WaPo's Richard Cohen inadvertently provides insight into the confused thinking
of the liberal establishment when it comes to the "torture" question.
He admits, as many lefties don't, that "torture" sometimes works to get valuable information from terrorists to prevent attacks against the innocent. He says the renewed "moral authority" the Obama administration claims to have achieved by releasing the interrogation memos is an "awfully thin reed upon which to construct a foreign policy." But then, he pronounces himself "glad that we are no longer torturing anyone." (How he knows this, he doesn't say.)
Then he offers this:
America should repudiate torture not because it is always ineffective -- nothing is always anything -- or because others loathe it, but because it degrades us and runs counter to our national values. It is a statement of principle, somewhat similar to why we do not tap all phones or stop and frisk everyone under the age of 28. Those measures would certainly reduce crime, but they are abhorrent to us.

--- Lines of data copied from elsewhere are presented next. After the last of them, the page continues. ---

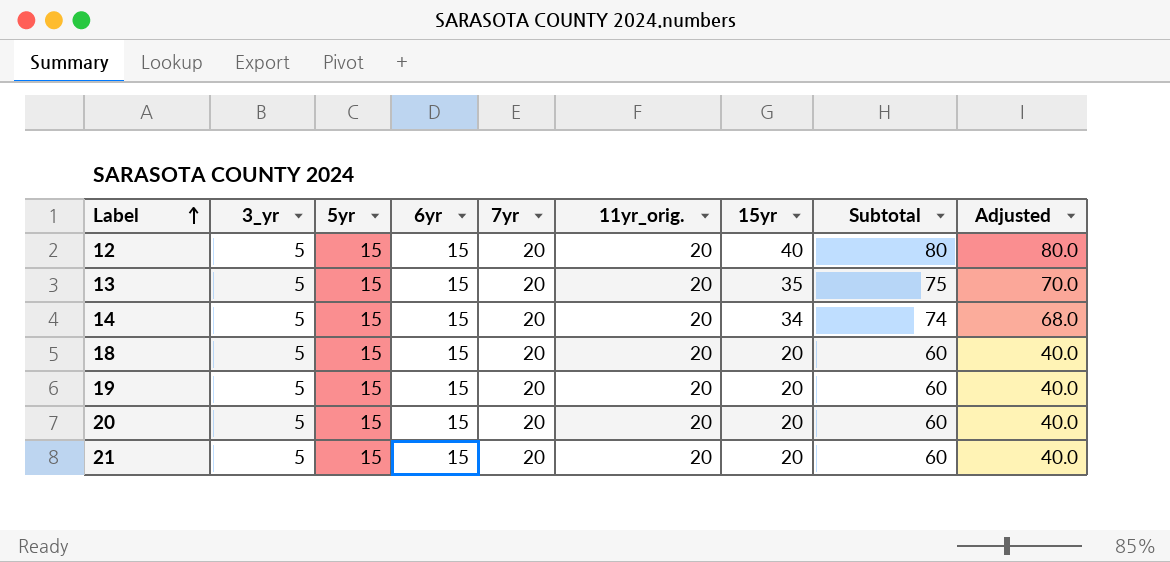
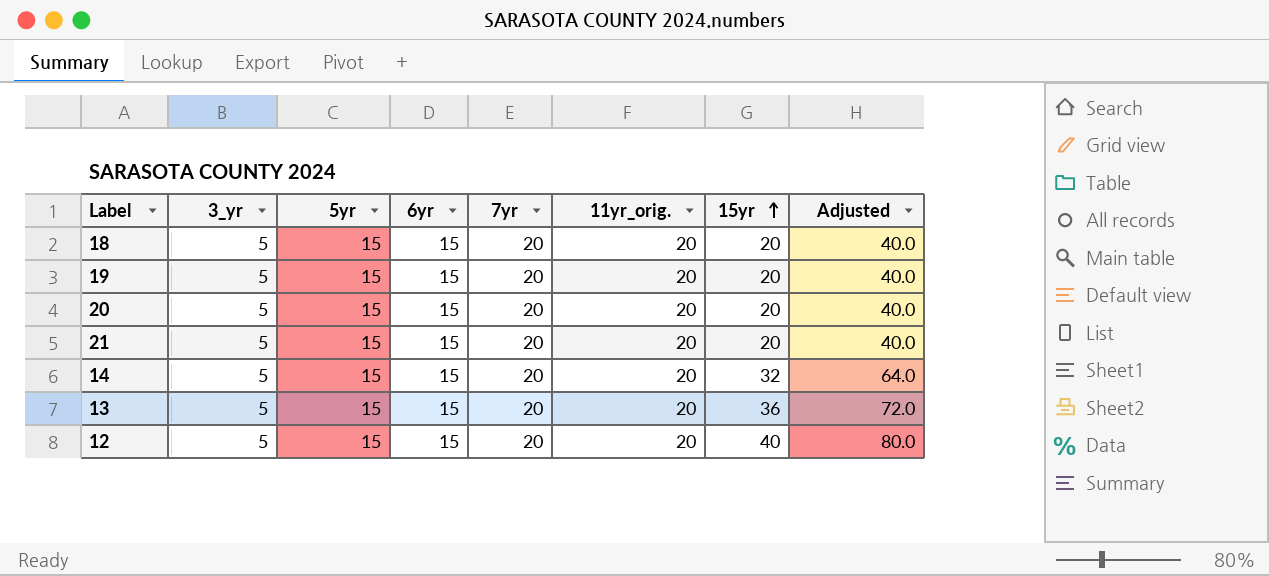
row order: Label ascending -> 15yr ascending
column Subtotal | formula: [7yr] + [11yr_orig.] + [15yr] -> none
14 | 15yr: 34 -> 32
14 | Adjusted: 68.0 -> 64.0
13 | 15yr: 35 -> 36
13 | Adjusted: 70.0 -> 72.0

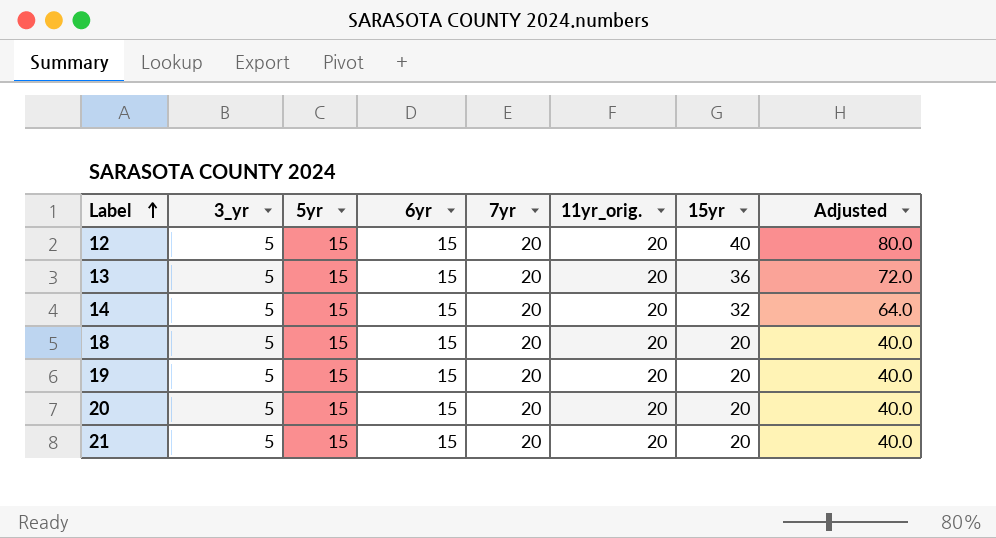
row order: 15yr ascending -> Label ascending

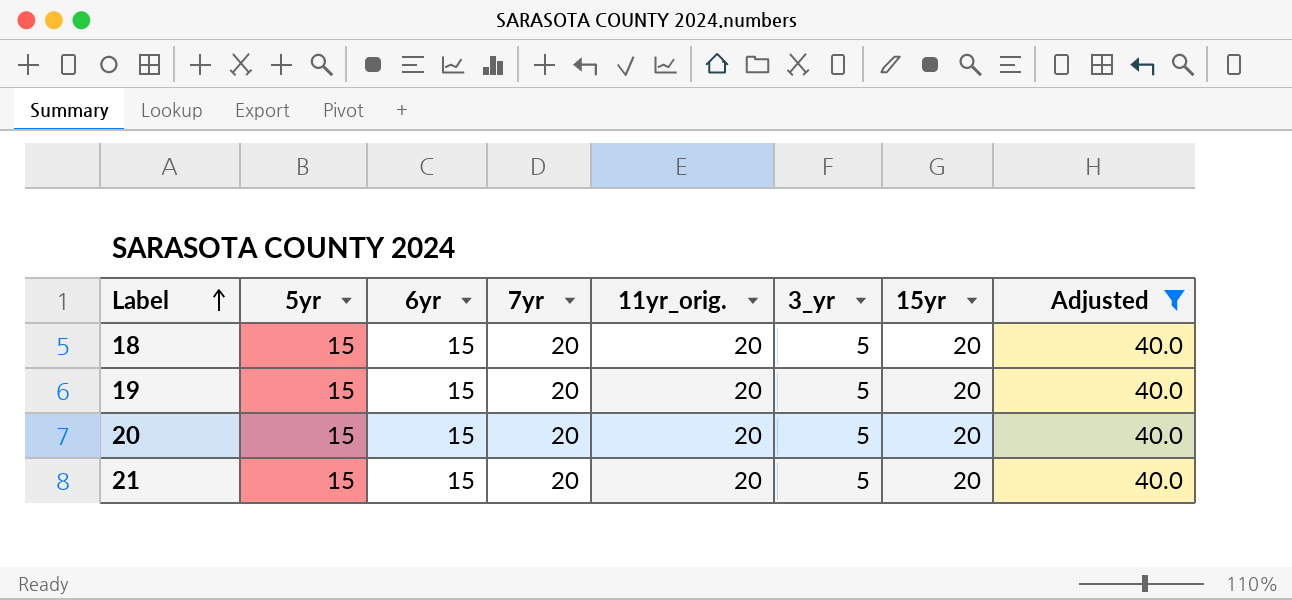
filter: none -> Adjusted = 40.0
column 3_yr | position: 2 -> 6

Is Cohen serious? Does he really think that tapping ALL phones and frisking EVERYONE under the age of 28 would "certainly reduce crime?" Because it wouldn't.
Just imagine the law enforcement manpower such a program would entail. Imagine the cost of such a stupid program. There are more than 300 million people in this country. At least 100 million of have to be under the age of 28. Keeping surveilance on such a number would be as impractical as it would be stupid and offensive.
But the fact is, we DO tap the phones of some members of the under-28 crowd. People reasonably suspected of being involved in criminal activity. And we do so with legal and judicial authority.
As for our enemies captured on the foreign battlefields, we do not and did not use
our harshest interrogation tactics against ALL of them. We used such tactics against a very select few, high-up al Qaeda fanatics who provided information that helped us prevent terror attacks and save American lives.
It would, of course, be preferable that such rough techniques never had to be used to protect anyone but welcome to the world in which we live.
After admitting that "that nothing Obama did this month about torture made America safer," Cohen goes on to compare the Bush administration to - you guessed it - the Nazis.
He says he knows it is "offensive" to do this, but it appears his own "moral authority" allows him the leeway to be offensive.
He goes on to call the interrogation memos, "the squalid efforts of legal toadies to justify the unjustifiable."
Of course, just paragraphs before he admits that "torture" sometimes works to get valuable information that can, does, and has saved innocent lives. So by "unjustifiable" he must mean, something more like aethestically displeasing to his own sensibilities.
Fine. If that's what he means - and I think that is a fair reading of his piece - he should say just so. Torture is unjustified, not because it doesn't work, or because it undermines' our nation's "moral authority" but because it is "abhorrent to us."
Well, so is war. But occasionally we are forced to fight them.
Cohen closes with a flourish:
"Before you can torture anyone, you must first torture the law."
No you don't. What "squalid" memos were written by "legal toadies" that allowed Khalid Sheikh Mohammed to saw off the head of Daniel Pearl? That was done, not to save innocent lives, but out of hatred of Jews and the West, to terrorize, and to put us on notice that they would stop at nothing to see America lie in smoldering ruin.
Cohen obviously understands the enemy we face, certainly better than most of his compatriots on the left. He just can't bring himself to admit George Bush, Dick Cheney, et al. acted in good faith and with the belief that they were protecting the country. They certainly did so effectively. The proof? Not a single successful attack on American soil after 9/11.
Cohen blames - and has nothing but contempt for - the lawyers who helped lay out the parameters of how far interrogators could go before crossing the torture line. He doesn't even mention the CIA interrogators who inflicted the pain on the likes of KSM to get him to talk.
But it is interesting to learn that upon his capture, KSM at first refused to talk until he spoke to an attorney. Apparently he believed that he would be treated the same way the first guys who attempted to blow up the World Trade Center were treated. He wasn't. He was interrogated, harshly, roughly even brutally. And American lives were saved. (Even Dennis Blair, Obama's top intelligence officer, admits as much.
If KSM had been treated with the kid gloves he expected and the left is now demanding, if he had been defended by ACLU lawyers who no doubt would have counseled him not to talk, who knows how many more Americans might have suffered and died in another wave of attacks.
In the meantime, "abhorrent" is a good word for the partisan slanders being heaped on good men stuck with the sometimes dirty job of fighting our enemies and trying to keep America safe.